Sita’s Ramayana, a collaborative graphic novel by Patua artist Moyna Chitrakar and writer Samhita Arni, is a retelling of the Ramayana from Sita’s perspective.
Interview by Aparna V. Singh
In this 2-part interview with Moyna Chitrakar and Samhita Arni, we spoke to the artist-writer duo on how they found the collaborative process of working on Sita’s Ramayana and what Sita means to them. This interview is with Samhita; you can find here our interview with Moyna.
Aparna V. Singh (AVS): What was it like working together with Moyna and her art to write Sita’s Ramayana?
Samhita Arni (SA): Moyna’s artwork came first and her images are the primary narrative. So, in the text, I’ve tried to remain true to the spirit of the images, and not impose my perspective if it doesn’t complement Moyna’s point of view as expressed in the artwork.
When retelling the story orally it’s not difficult to switch viewpoints. But in this book, we felt it would be best to stay with Sita’s POV. At a few places I had to ask Moyna to draw a couple of more images. For example, Sita doesn’t see the war as she is imprisoned in a garden. So I used a character from Kamban’s Ramayana, Trijatha, who can relate the events of the war to Sita and had to ask Moyna to draw Trijatha.
It was very interesting meeting Moyna finally and finding out what she felt about the complete product. There were certain details in her images – her plants have faces and so I made them into characters who talk to Sita. She hadn’t thought of that when drawing the images – and so was surprised when she saw the book!
The book was a collaborative process – the result of many back and forth conversations, and included besides Moyna and me, the editor Geeta and Publisher Gita Wolf, and the supremely talented Jonathan, a Japanese-Brazilian designer who did the layout.
AVS: In the Mahabharata you wrote as a young girl, you describe the female characters of the Mahabharata as being stronger and more interesting than Sita. Has your understanding of Sita changed as you grew older?
SA: As a child, I always preferred the Mahabharata to the Ramayana – I think because the ‘female characters’ in Mahabharata were more assertive – Draupadi, Kunthi, Amba – and so seemed more real and easier to connect with.
Growing up, I never really engaged with Sita’s character.
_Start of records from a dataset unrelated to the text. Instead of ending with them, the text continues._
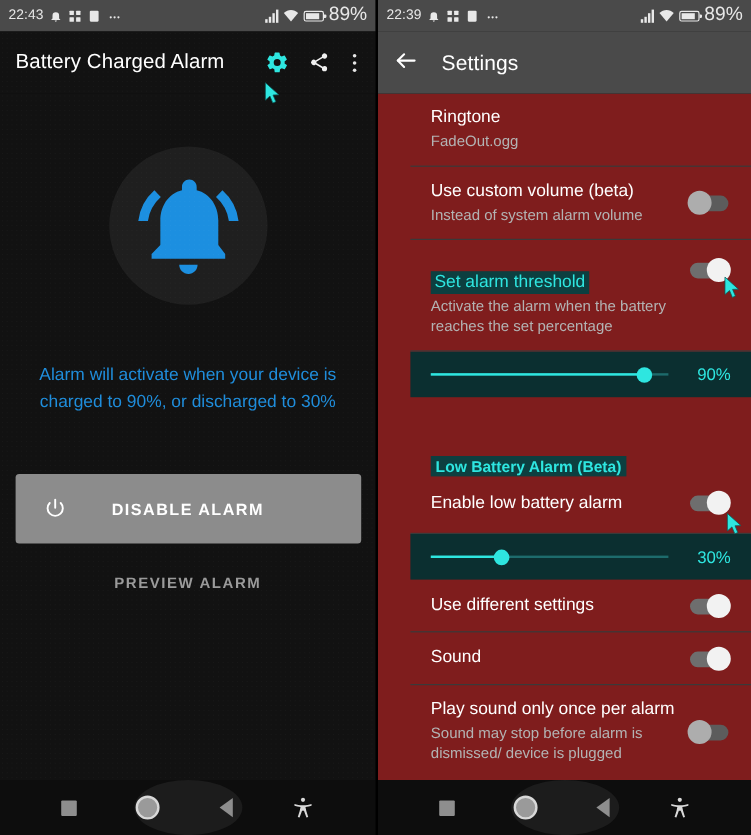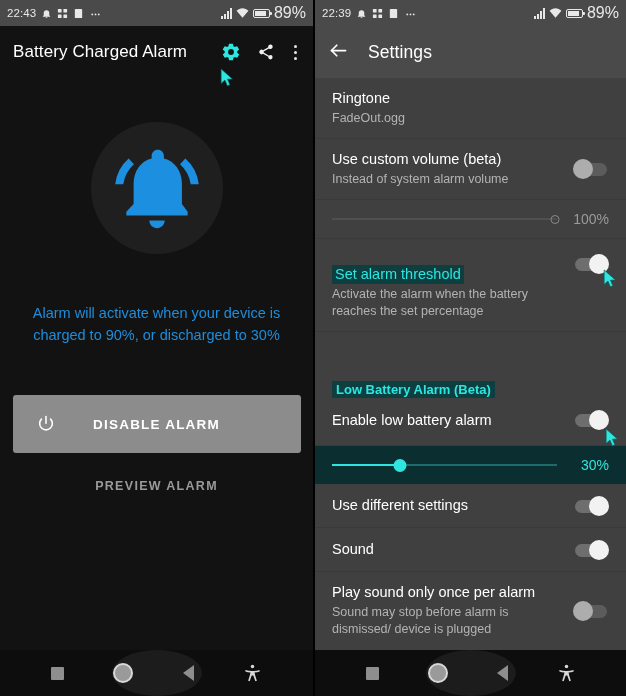--- a/index.html
+++ b/index.html
@@ -89,7 +89,7 @@
   
   .settings-list {
     height: calc(696px - 26px - 52px - 46px);
-    background: #404040; overflow: hidden;
+    background: #7f1d1d; overflow: hidden; padding-left: 27px;
   }
   .row {
     padding: 11px 17px; position: relative;

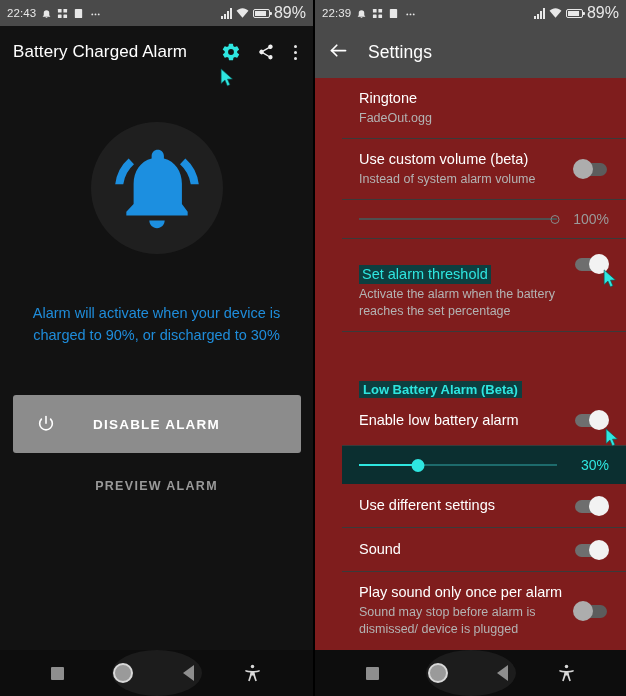--- a/index.html
+++ b/index.html
@@ -374,13 +374,6 @@
         </div>
       </div>
 
-      <div class="slider-row vol">
-        <div class="track-wrap">
-          <div class="bar"></div>
-          <div class="thumb" style="left:100%"></div>
-        </div>
-        <div class="val gray-txt">100%</div>
-      </div>
 
 
       <div class="row" style="position:relative;">

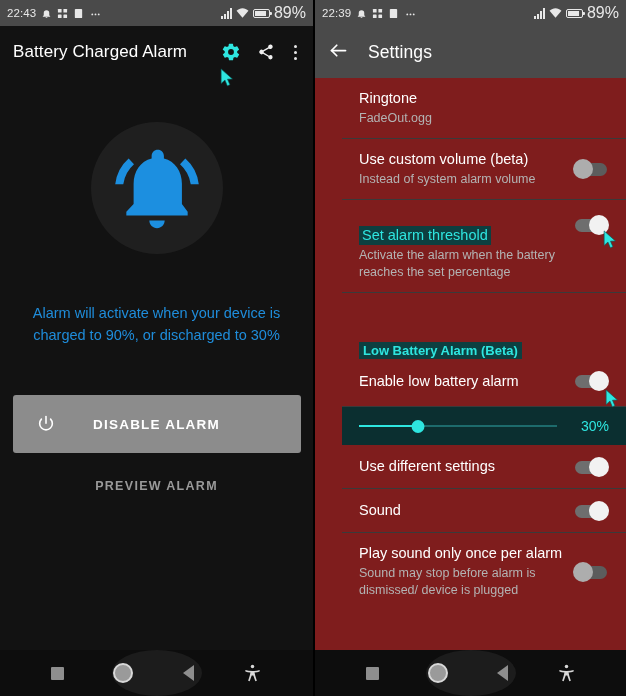--- a/index.html
+++ b/index.html
@@ -392,6 +392,14 @@
         </div>
       </div>
 
+      <div class="slider-row teal">
+        <div class="track-wrap">
+          <div class="bar"></div>
+          <div class="fill" style="width:90%"></div>
+          <div class="thumb" style="left:90%"></div>
+        </div>
+        <div class="val teal-txt">90%</div>
+      </div>
 
       <div class="row hdr-row">
         <span class="section-hdr">Low Battery Alarm (Beta)</span>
She was a collection of virtues, the ideal woman and wife; submissive and demure. Yet, when I returned to the Ramayana as an adult and read it carefully – the Sita I encountered was a complex, strong, wise woman. She has to be strong, she’s put through so many trials – I’ve tried to suggest that strength in the narrative.
The Patua version of the Ramayana is an oral, folk tradition. And the folk traditions are sung by women who have often expressed the restrictions and oppression of their own lives in these wonderful songs about Sita, in Sita’s voice. Nabina Dev Sen has done some wonderful work on these traditions, and her work was particularly helpful in thinking about other kinds of Sitas. Also as V. Geetha, the editor, mentions in her note on the book, there’s been a tradition of variant-feminist tellings of the Ramayana that date back to Chandrabati in the sixteenth century.
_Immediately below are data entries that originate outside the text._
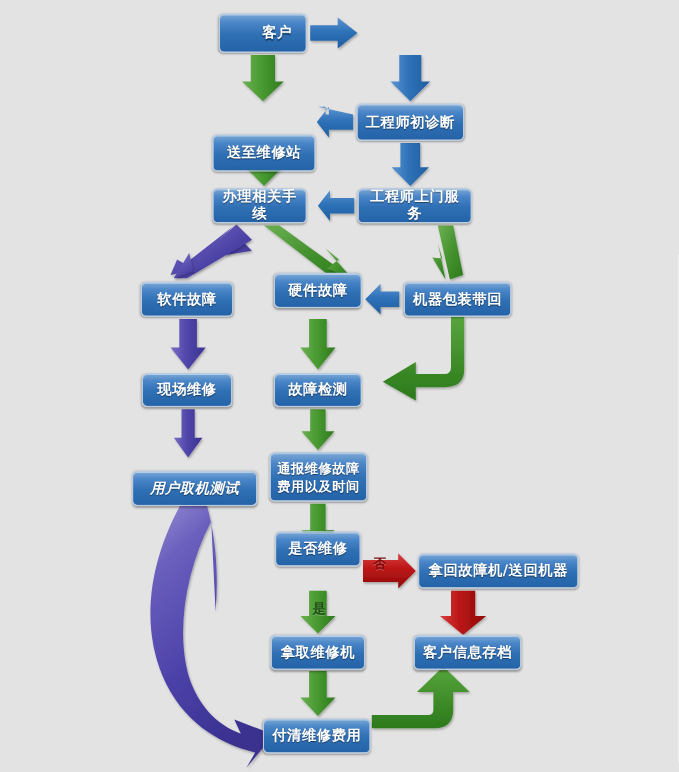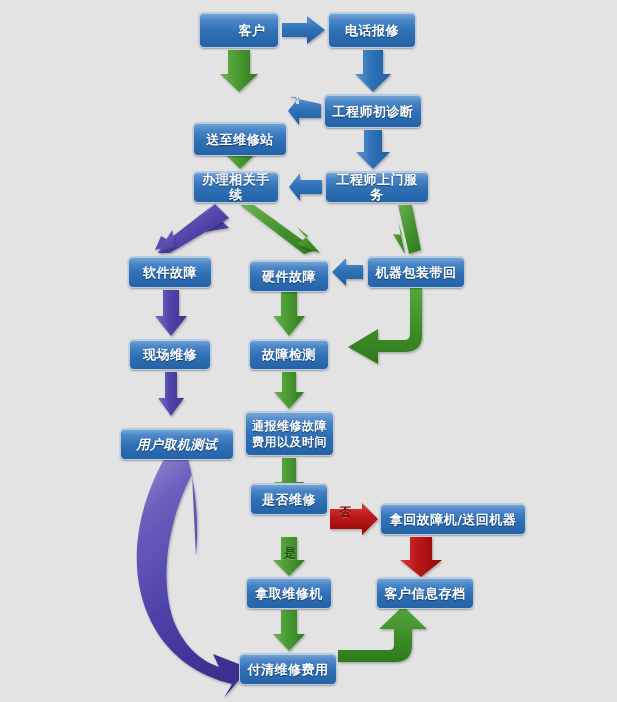--- a/index.html
+++ b/index.html
@@ -206,9 +206,6 @@
   <div class="node" style="left:199px; top:12px; width:80px; height:36px;padding-left:30px;">
     <span class="node-label">客户</span>
   </div>
-  <div class="node" style="left:328px; top:12px; width:88px; height:36px;">
-    <span class="node-label">电话报修</span>
-  </div>
   <div class="node" style="left:193px; top:94px; width:94px; height:34px;margin-top:28px;">
     <span class="node-label">送至维修站</span>
   </div>

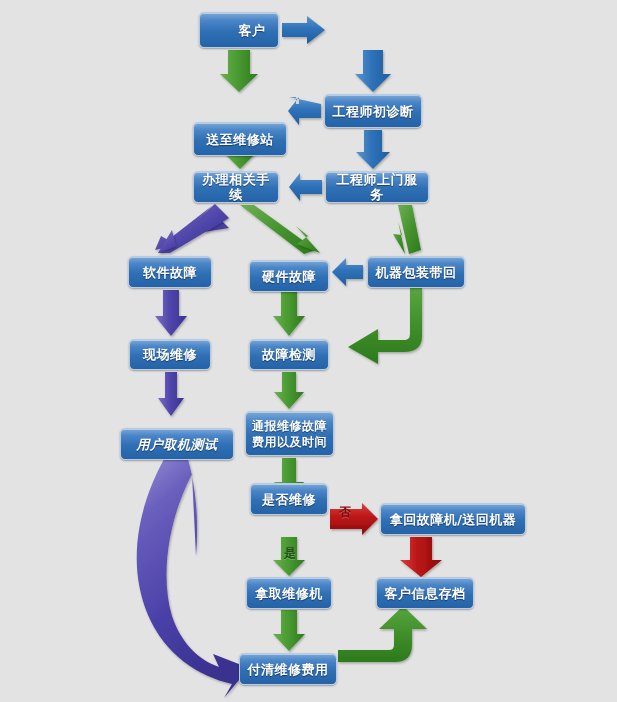--- a/index.html
+++ b/index.html
@@ -221,7 +221,7 @@
   <div class="node" style="left:128px; top:256px; width:84px; height:32px;">
     <span class="node-label">软件故障</span>
   </div>
-  <div class="node" style="left:249px; top:260px; width:80px; height:32px;">
+  <div class="node" style="left:249px; top:248px; width:80px; height:32px;">
     <span class="node-label">硬件故障</span>
   </div>
   <div class="node" style="left:129px; top:339px; width:82px; height:31px;">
Women today are confronted by so many complex choices – as we try to juggle the demands thrust upon us as daughters, wives, mothers, career women. I think we can find a lot in common with the dilemmas we face and the choices and situations that Sita herself experienced. It’s important to see Sita not as a just a wife, or queen, but as a woman in her own right – and one who, at times in various retellings, displays a great of sensitivity, maturity and insight.
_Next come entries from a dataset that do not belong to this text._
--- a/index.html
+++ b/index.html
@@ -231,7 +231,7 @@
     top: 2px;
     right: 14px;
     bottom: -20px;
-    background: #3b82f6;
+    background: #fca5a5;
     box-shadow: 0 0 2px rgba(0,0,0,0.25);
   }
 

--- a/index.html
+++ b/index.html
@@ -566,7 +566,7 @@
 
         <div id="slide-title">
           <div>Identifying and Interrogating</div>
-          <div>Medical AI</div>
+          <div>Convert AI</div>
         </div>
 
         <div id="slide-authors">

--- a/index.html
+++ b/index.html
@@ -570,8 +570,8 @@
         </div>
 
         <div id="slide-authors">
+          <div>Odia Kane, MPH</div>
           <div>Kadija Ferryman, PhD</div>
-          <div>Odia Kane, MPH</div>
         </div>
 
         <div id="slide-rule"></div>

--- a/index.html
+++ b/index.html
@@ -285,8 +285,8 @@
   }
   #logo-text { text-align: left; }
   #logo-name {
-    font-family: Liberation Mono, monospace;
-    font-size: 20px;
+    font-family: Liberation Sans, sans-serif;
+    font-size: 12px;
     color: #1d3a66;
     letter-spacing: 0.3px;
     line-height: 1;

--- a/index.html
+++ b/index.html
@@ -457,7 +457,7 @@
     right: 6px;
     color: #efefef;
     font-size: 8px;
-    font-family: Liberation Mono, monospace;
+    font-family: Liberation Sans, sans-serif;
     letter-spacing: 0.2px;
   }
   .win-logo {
It’s important to see Sita not as a just a wife, or queen, but as a woman in her own right – and one who, at times in various retellings, displays a great of sensitivity, maturity and insight.
AVS: Was it a considered decision to make Sita heroic? How did this Sita emerge?
SA: In Sita’s Ramayana we have given Sita a voice that hopefully makes a reader empathize, and engage more deeply with her circumstances – her captivity, her hopes, her fears, the tragedies that consistently happen to her.
Close to the end of the epic, Sita rejects Ram’s offer to return to Ayodhya, if she proves her virtue again. It’s a powerful moment – she rejects returning to be a queen to a people who doubted her, rejects being a wife to a husband who abandoned her even though she was pregnant with his children. Through the ages, many have been uncomfortable with that ending – is it a tragedy? Why, when Ram comes back to her, does she choose not to return?
Over the years I’ve thought about this. I don’t think that decision needs to be seen as a tragedy. I believe it affirms Sita. She emerges as woman in her own right, with her own mind, making her own choices. She grasps, and controls her own fate, with that choice.
AVS: What is your favourite part of the book?
SA: Favourite parts – Moyna’s illustrations! I love the one the book begins with – Sita in the forest, crying, surrounded by plants with faces. It’s so evocative. And the one where Hanuman jumps across the sea – there’s just sea…and it’s a wonderful way of expressing distance.